*** Block opens ***

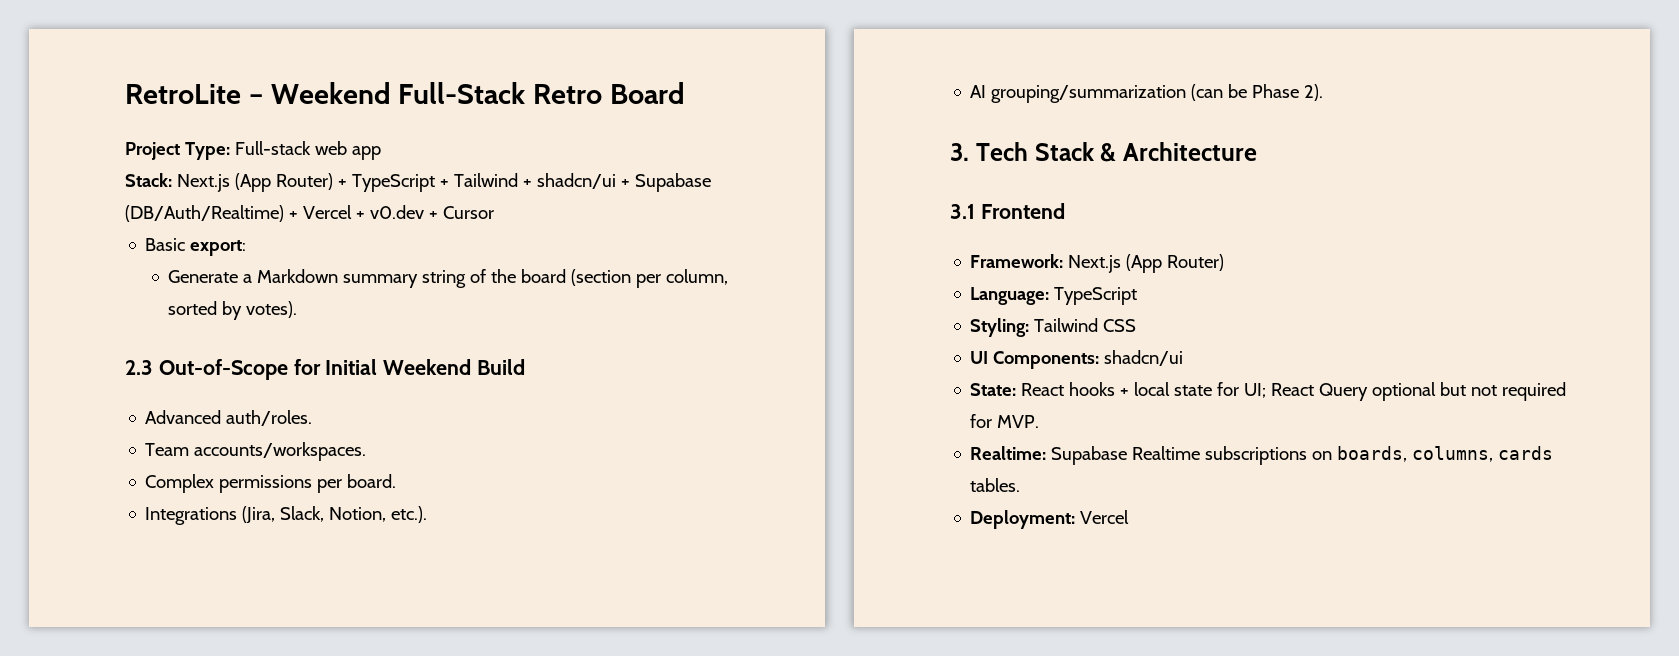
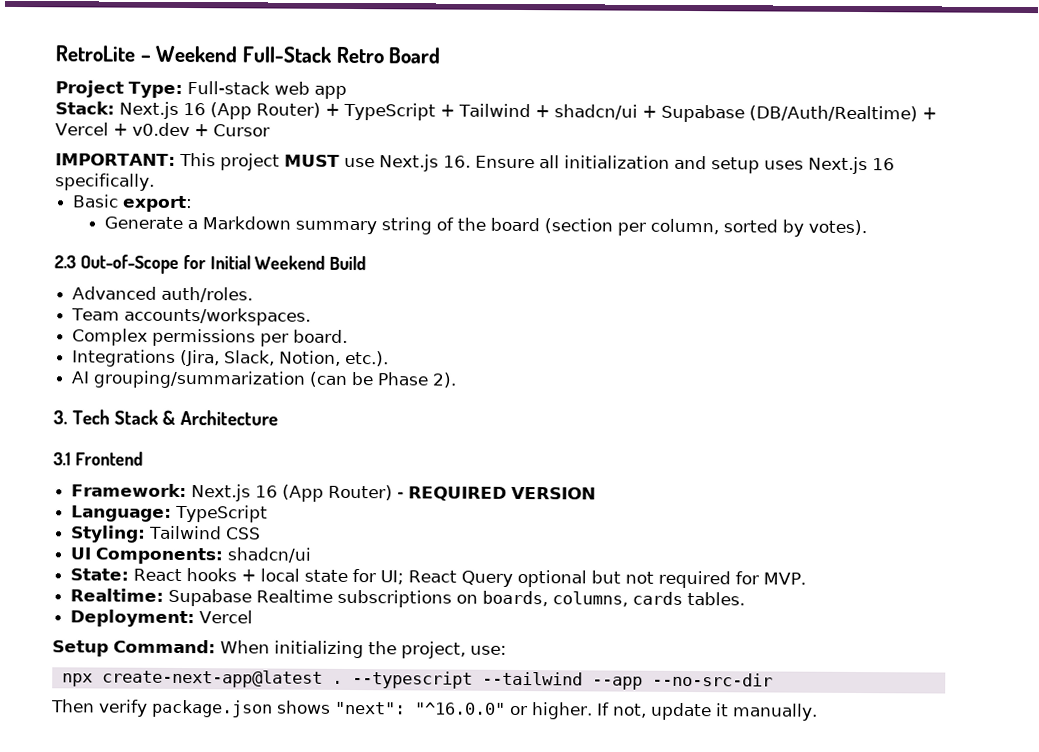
- Stack: Next.js (App Router) + TypeScript + Tailwind + shadcn/ui + Supabase (DB/Auth/Realtime) + Vercel + v0.dev + Cursor
+ Stack: Next.js 16 (App Router) + TypeScript + Tailwind + shadcn/ui + Supabase (DB/Auth/Realtime) + Vercel + v0.dev + Cursor
+ IMPORTANT: This project MUST use Next.js 16. Ensure all initialization and setup uses Next.js 16 specifically.
- Framework: Next.js (App Router)
+ Framework: Next.js 16 (App Router) - REQUIRED VERSION
+ Setup Command: When initializing the project, use:
+ npx create-next-app@latest . --typescript --tailwind --app --no-src-dir
+ Then verify package.json shows "next": "^16.0.0" or higher. If not, update it manually.

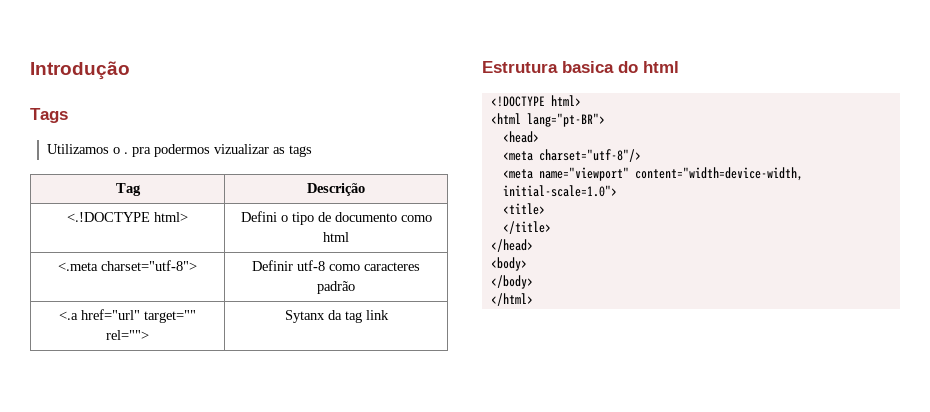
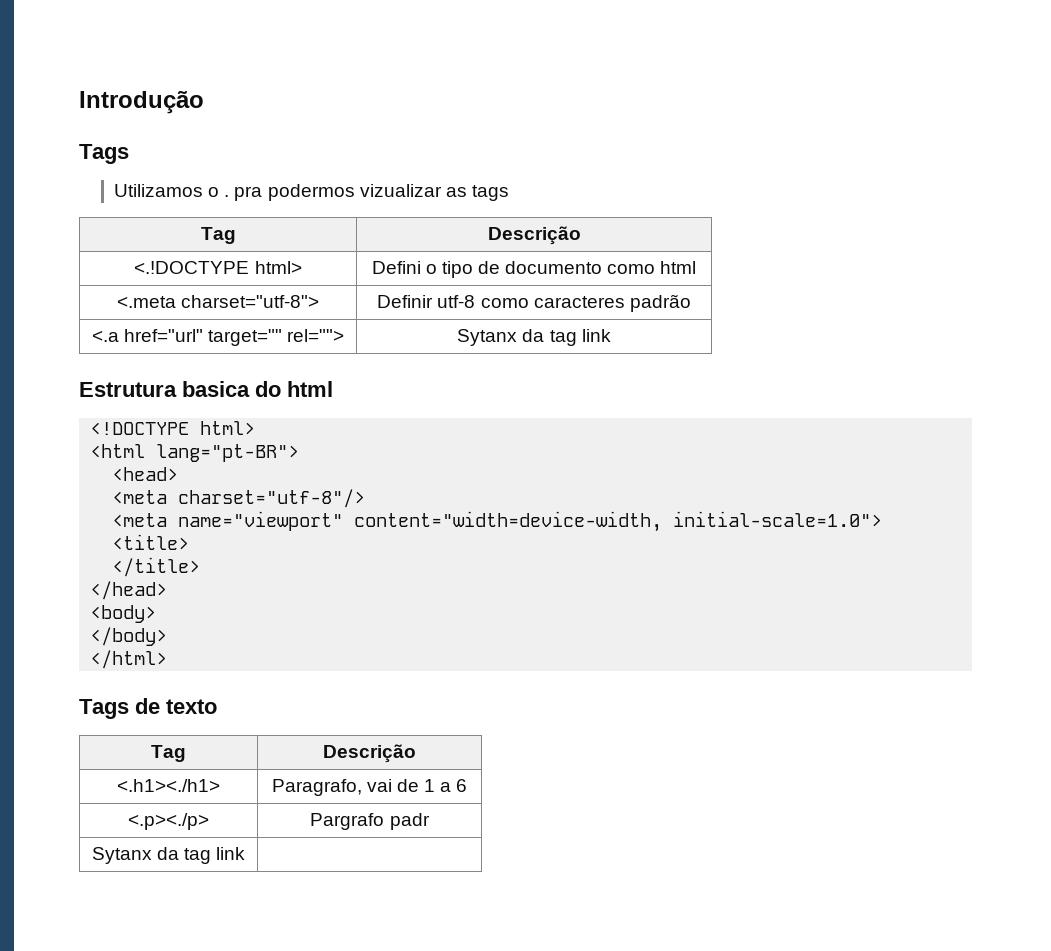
+ Tags de texto
+ Tag | Descrição
+ <.h1><./h1> | Paragrafo, vai de 1 a 6
+ <.p><./p> | Pargrafo padr
+ Sytanx da tag link |

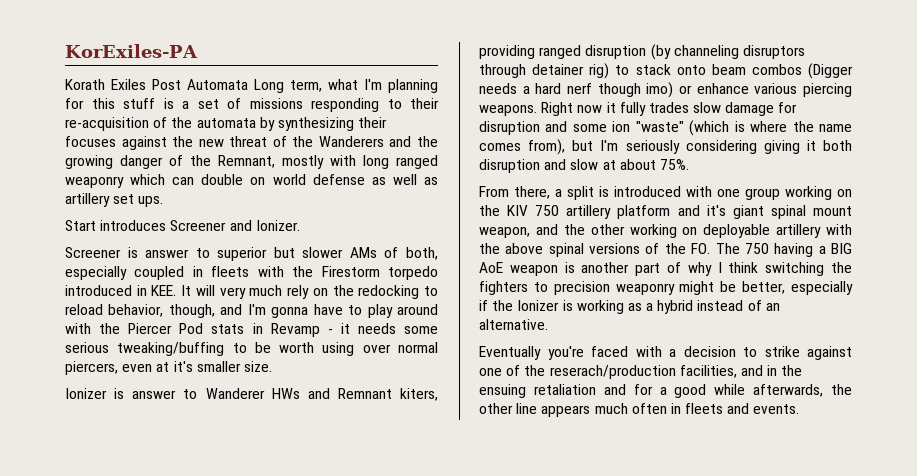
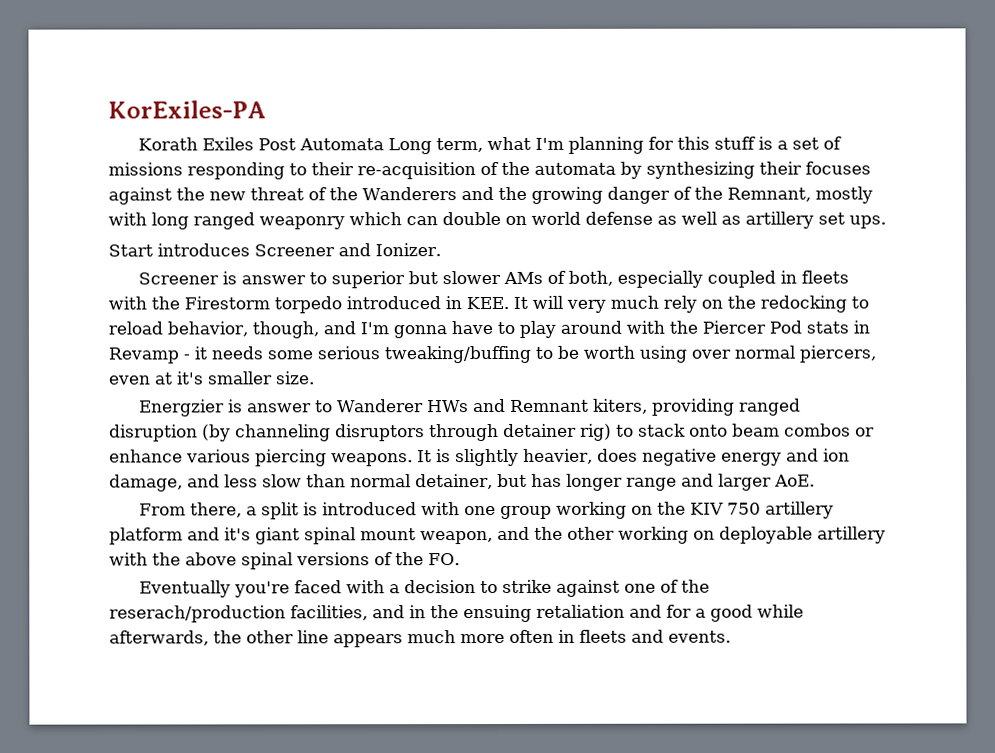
- Ionizer is answer to Wanderer HWs and Remnant kiters, providing ranged disruption (by channeling disruptors through detainer rig) to stack onto beam combos (Digger needs a hard nerf though imo) or enhance various piercing weapons.
+ Energzier is answer to Wanderer HWs and Remnant kiters, providing ranged disruption (by channeling disruptors through detainer rig) to stack onto beam combos or enhance various piercing weapons.
- Right now it fully trades slow damage for disruption and some ion "waste" (which is where the name comes from), but I'm seriously considering giving it both disruption and slow at about 75%.
+ It is slightly heavier, does negative energy and ion damage, and less slow than normal detainer, but has longer range and larger AoE.
- From there, a split is introduced with one group working on the KIV 750 artillery platform and it's giant spinal mount weapon, and the other working on deployable artillery with the above spinal versions of the FO. The 750 having a BIG AoE weapon is another part of why I think switching the fighters to precision weaponry might be better, especially if the Ionizer is working as a hybrid instead of an alternative.
+ From there, a split is introduced with one group working on the KIV 750 artillery platform and it's giant spinal mount weapon, and the other working on deployable artillery with the above spinal versions of the FO.
- Eventually you're faced with a decision to strike against one of the reserach/production facilities, and in the ensuing retaliation and for a good while afterwards, the other line appears much often in fleets and events.
+ Eventually you're faced with a decision to strike against one of the reserach/production facilities, and in the ensuing retaliation and for a good while afterwards, the other line appears much more often in fleets and events.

*** Block closes ***

## WHAT THIS TASK INVOLVES
State how many lines in the records above contain the word "Cursor". Give nothing but the number.

## TASK SOLUTION
2